# Dataset extract

○ ○ ○ ○

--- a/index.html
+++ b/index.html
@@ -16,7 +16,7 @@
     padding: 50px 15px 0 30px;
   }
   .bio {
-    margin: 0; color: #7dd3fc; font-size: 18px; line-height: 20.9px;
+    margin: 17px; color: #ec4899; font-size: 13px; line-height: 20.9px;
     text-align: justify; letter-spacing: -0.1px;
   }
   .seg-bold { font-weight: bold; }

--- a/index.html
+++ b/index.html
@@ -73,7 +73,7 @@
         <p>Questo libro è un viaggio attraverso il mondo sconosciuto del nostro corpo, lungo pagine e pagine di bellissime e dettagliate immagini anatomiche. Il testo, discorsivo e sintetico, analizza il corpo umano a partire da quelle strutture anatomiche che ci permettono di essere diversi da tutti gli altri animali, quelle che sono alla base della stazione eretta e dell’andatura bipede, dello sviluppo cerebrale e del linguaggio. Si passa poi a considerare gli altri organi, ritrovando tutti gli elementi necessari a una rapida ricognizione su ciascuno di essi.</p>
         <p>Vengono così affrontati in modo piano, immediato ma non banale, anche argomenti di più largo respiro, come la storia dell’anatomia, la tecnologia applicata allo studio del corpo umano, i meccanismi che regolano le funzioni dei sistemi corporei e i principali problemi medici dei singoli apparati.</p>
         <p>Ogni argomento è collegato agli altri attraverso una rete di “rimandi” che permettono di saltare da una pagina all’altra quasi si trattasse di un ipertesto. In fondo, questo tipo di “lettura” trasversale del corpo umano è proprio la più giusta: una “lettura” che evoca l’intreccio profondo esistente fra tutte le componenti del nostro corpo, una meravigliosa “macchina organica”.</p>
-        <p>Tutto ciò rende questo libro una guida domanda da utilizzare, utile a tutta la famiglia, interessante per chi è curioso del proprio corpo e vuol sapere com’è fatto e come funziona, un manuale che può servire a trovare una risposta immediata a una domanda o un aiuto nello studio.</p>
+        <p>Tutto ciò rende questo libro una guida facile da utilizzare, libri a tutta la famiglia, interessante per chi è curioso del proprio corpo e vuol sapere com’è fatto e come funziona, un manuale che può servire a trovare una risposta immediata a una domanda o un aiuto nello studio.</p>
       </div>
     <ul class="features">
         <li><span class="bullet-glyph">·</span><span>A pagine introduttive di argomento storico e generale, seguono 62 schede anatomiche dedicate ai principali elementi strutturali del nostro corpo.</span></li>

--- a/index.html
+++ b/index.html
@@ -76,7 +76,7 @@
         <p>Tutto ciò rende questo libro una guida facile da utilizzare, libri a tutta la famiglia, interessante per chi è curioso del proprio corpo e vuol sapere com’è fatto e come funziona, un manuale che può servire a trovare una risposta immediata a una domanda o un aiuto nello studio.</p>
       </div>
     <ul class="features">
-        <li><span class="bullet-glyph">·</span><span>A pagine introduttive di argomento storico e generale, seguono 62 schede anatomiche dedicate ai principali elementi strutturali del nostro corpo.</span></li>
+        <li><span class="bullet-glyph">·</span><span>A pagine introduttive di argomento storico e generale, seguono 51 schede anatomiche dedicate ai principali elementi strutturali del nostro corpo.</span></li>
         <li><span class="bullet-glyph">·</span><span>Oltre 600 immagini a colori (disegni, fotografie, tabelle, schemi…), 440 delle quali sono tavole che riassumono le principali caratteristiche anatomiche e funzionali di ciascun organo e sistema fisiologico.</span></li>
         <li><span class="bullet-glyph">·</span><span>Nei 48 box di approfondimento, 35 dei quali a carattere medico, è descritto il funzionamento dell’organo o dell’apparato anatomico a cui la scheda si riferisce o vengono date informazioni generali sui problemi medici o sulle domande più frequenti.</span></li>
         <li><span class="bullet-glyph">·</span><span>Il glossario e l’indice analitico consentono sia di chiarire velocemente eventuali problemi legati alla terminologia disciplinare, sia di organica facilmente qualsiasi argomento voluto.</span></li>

○ ○ ○ ○

Apply a filter for "height" to the data above, then copy each line that matches.

# Exercise result
-    margin: 0; color: #7dd3fc; font-size: 18px; line-height: 20.9px;
+    margin: 17px; color: #ec4899; font-size: 13px; line-height: 20.9px;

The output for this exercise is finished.